Exercise goal
Without the pictures, set down exactly the lines from the one that contains "Report -> Support" to the end of the entries, both included, and nothing besides.
:: Data for the task
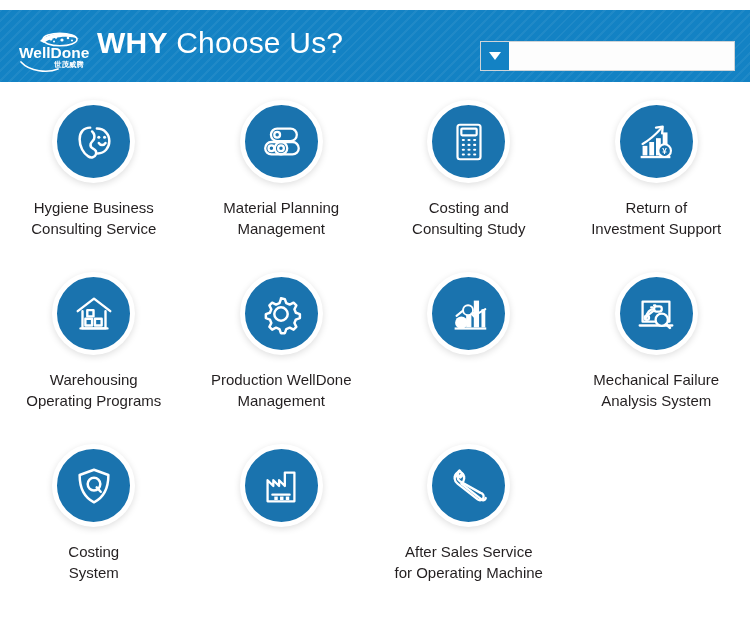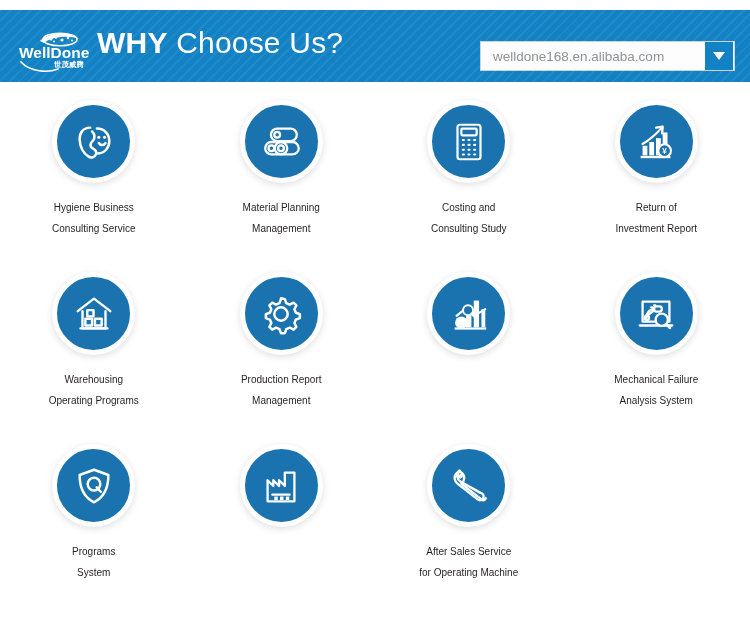"welldone168.en.alibaba.com" div.url-text { html: <div>welldone168.en.alibaba.com</div> -> none }
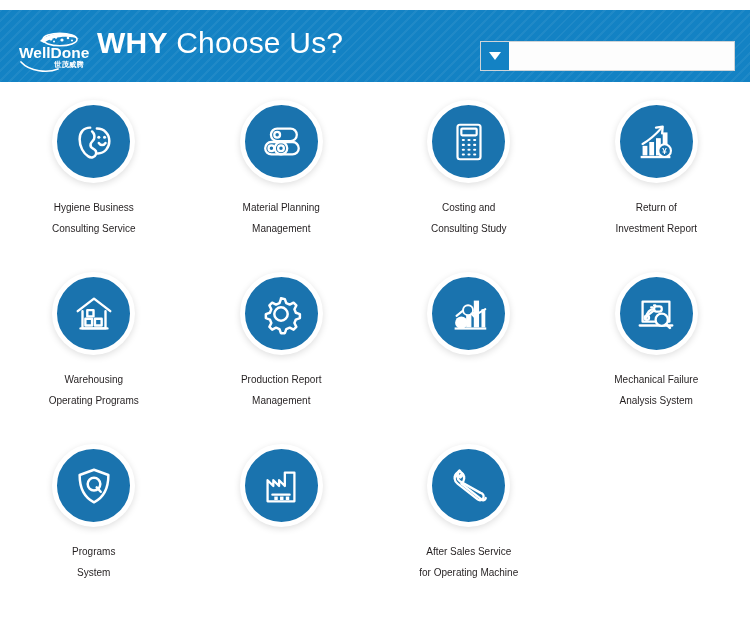"Hygiene Business" .label { font-size: 10px -> 15px }
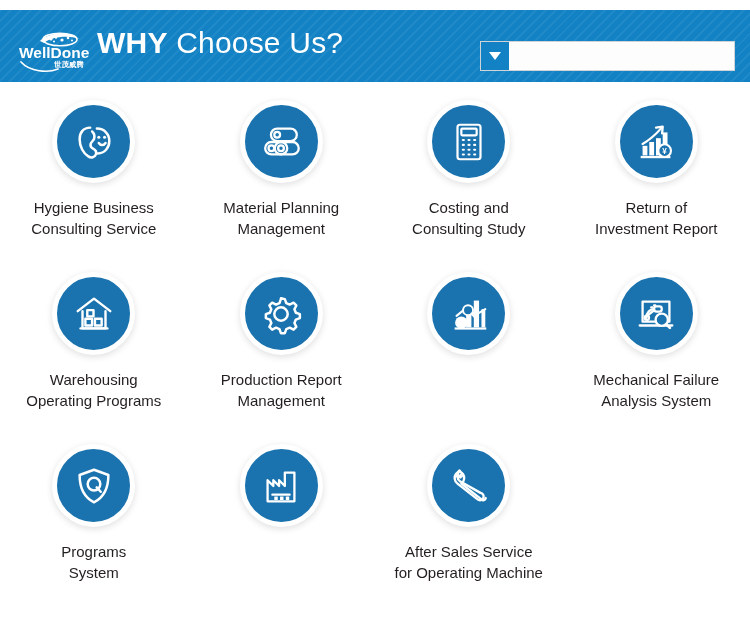"Return of" div.label { text: Report -> Support }
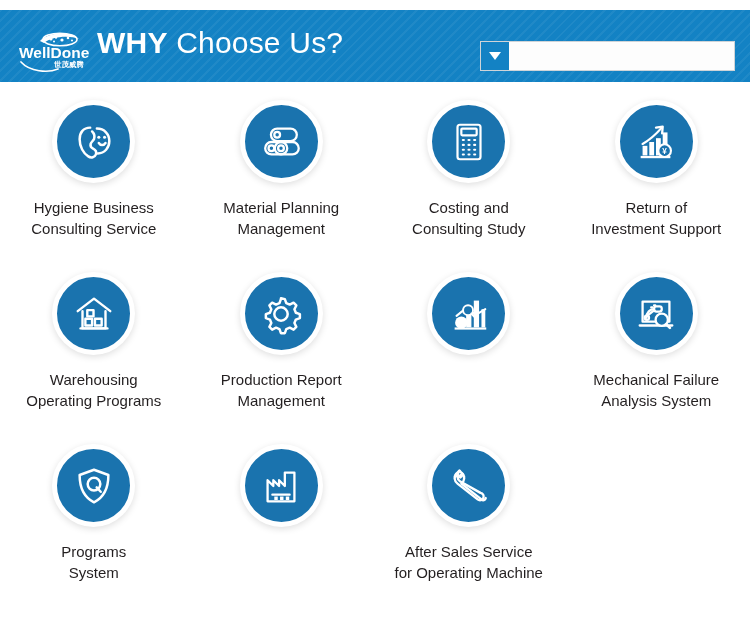"Production Report" div.label { text: Report -> WellDone }
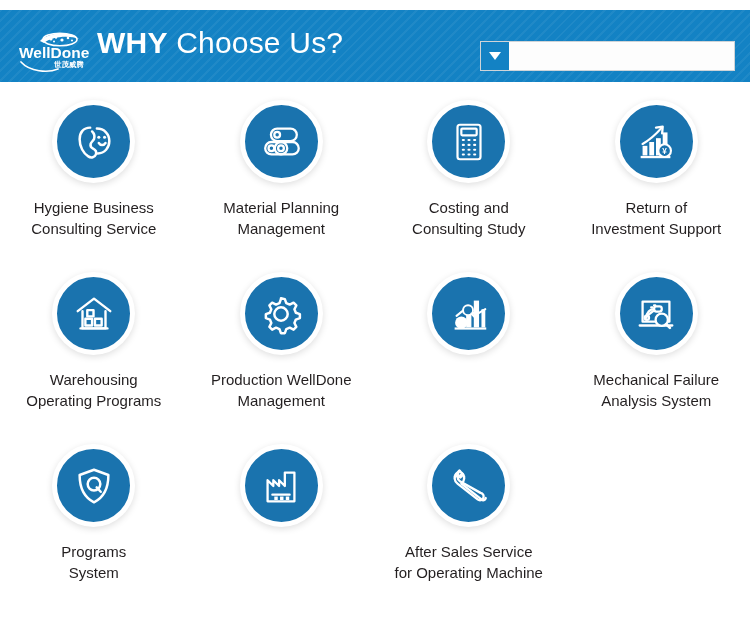"Programs" div.label { text: Programs -> Costing }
::::
Answer box
"Return of" div.label { text: Report -> Support }
"Production Report" div.label { text: Report -> WellDone }
"Programs" div.label { text: Programs -> Costing }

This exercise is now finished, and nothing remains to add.